Information given ::
>>>>>
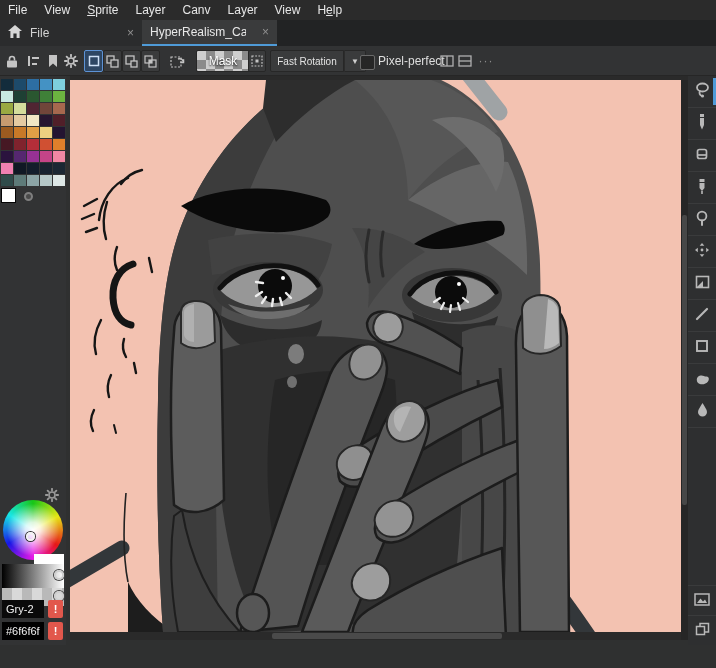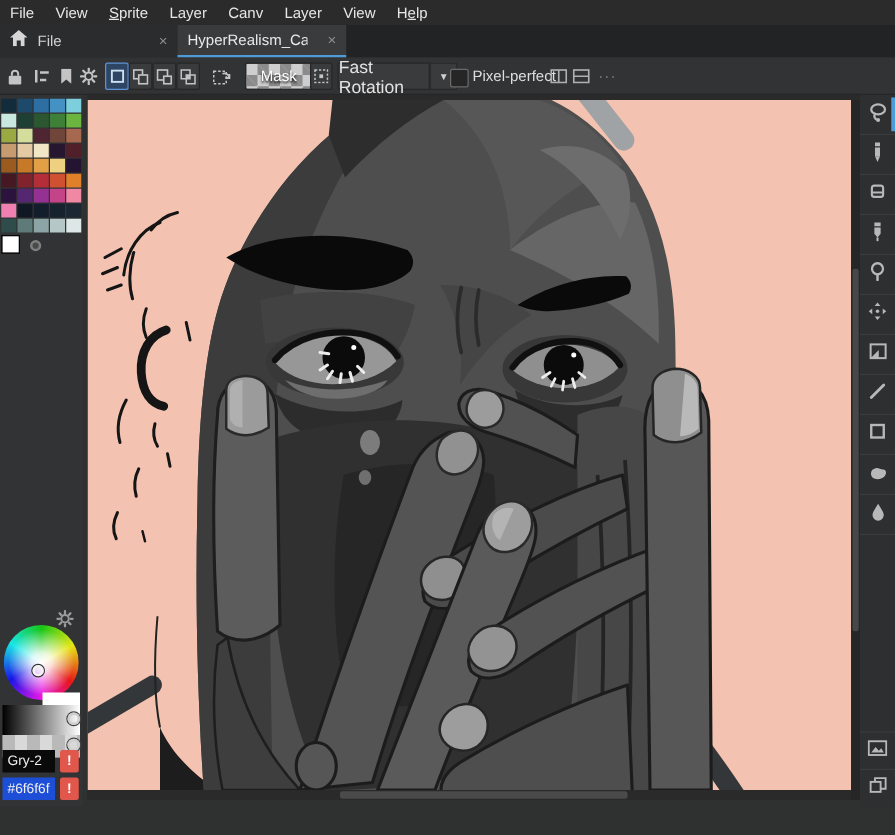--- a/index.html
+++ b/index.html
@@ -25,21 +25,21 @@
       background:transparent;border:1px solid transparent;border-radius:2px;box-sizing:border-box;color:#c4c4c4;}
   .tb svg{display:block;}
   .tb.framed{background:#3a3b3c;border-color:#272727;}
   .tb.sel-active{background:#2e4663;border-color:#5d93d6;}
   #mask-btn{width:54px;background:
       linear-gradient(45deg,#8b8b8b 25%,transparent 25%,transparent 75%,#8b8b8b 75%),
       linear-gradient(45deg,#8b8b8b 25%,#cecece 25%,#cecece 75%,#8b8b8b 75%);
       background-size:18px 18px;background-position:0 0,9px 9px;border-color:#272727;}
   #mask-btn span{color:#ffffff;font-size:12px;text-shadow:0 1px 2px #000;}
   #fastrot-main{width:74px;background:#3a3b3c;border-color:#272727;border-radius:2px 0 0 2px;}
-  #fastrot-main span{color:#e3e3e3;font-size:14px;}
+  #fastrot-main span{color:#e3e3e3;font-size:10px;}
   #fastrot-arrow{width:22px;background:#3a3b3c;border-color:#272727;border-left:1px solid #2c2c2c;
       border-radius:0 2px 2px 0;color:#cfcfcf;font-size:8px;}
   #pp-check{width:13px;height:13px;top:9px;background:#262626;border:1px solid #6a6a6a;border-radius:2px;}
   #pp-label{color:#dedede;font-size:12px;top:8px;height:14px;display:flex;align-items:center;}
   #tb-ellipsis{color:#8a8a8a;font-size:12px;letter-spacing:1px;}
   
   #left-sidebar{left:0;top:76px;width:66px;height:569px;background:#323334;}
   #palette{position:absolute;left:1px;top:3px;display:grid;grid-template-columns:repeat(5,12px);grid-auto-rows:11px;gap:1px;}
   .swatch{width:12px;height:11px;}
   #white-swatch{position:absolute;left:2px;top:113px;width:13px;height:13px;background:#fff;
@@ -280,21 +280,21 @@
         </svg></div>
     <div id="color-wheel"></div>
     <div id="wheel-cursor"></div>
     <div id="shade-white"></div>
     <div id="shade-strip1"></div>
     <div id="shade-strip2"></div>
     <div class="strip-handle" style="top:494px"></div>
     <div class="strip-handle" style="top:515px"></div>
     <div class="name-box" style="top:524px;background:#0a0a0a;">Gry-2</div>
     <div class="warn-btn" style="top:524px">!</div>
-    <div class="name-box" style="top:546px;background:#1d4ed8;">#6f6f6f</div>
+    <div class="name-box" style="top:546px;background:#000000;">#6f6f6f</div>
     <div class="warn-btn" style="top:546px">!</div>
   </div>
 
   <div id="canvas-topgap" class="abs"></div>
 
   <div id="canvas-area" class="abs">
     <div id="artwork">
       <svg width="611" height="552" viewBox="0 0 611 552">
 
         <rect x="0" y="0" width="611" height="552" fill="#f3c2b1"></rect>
<<<<<
Task item :: Send back every line above exactly, skipping all pictures.

Expected output ::
--- a/index.html
+++ b/index.html
@@ -25,21 +25,21 @@
       background:transparent;border:1px solid transparent;border-radius:2px;box-sizing:border-box;color:#c4c4c4;}
   .tb svg{display:block;}
   .tb.framed{background:#3a3b3c;border-color:#272727;}
   .tb.sel-active{background:#2e4663;border-color:#5d93d6;}
   #mask-btn{width:54px;background:
       linear-gradient(45deg,#8b8b8b 25%,transparent 25%,transparent 75%,#8b8b8b 75%),
       linear-gradient(45deg,#8b8b8b 25%,#cecece 25%,#cecece 75%,#8b8b8b 75%);
       background-size:18px 18px;background-position:0 0,9px 9px;border-color:#272727;}
   #mask-btn span{color:#ffffff;font-size:12px;text-shadow:0 1px 2px #000;}
   #fastrot-main{width:74px;background:#3a3b3c;border-color:#272727;border-radius:2px 0 0 2px;}
-  #fastrot-main span{color:#e3e3e3;font-size:14px;}
+  #fastrot-main span{color:#e3e3e3;font-size:10px;}
   #fastrot-arrow{width:22px;background:#3a3b3c;border-color:#272727;border-left:1px solid #2c2c2c;
       border-radius:0 2px 2px 0;color:#cfcfcf;font-size:8px;}
   #pp-check{width:13px;height:13px;top:9px;background:#262626;border:1px solid #6a6a6a;border-radius:2px;}
   #pp-label{color:#dedede;font-size:12px;top:8px;height:14px;display:flex;align-items:center;}
   #tb-ellipsis{color:#8a8a8a;font-size:12px;letter-spacing:1px;}
   
   #left-sidebar{left:0;top:76px;width:66px;height:569px;background:#323334;}
   #palette{position:absolute;left:1px;top:3px;display:grid;grid-template-columns:repeat(5,12px);grid-auto-rows:11px;gap:1px;}
   .swatch{width:12px;height:11px;}
   #white-swatch{position:absolute;left:2px;top:113px;width:13px;height:13px;background:#fff;
@@ -280,21 +280,21 @@
         </svg></div>
     <div id="color-wheel"></div>
     <div id="wheel-cursor"></div>
     <div id="shade-white"></div>
     <div id="shade-strip1"></div>
     <div id="shade-strip2"></div>
     <div class="strip-handle" style="top:494px"></div>
     <div class="strip-handle" style="top:515px"></div>
     <div class="name-box" style="top:524px;background:#0a0a0a;">Gry-2</div>
     <div class="warn-btn" style="top:524px">!</div>
-    <div class="name-box" style="top:546px;background:#1d4ed8;">#6f6f6f</div>
+    <div class="name-box" style="top:546px;background:#000000;">#6f6f6f</div>
     <div class="warn-btn" style="top:546px">!</div>
   </div>
 
   <div id="canvas-topgap" class="abs"></div>
 
   <div id="canvas-area" class="abs">
     <div id="artwork">
       <svg width="611" height="552" viewBox="0 0 611 552">
 
         <rect x="0" y="0" width="611" height="552" fill="#f3c2b1"></rect>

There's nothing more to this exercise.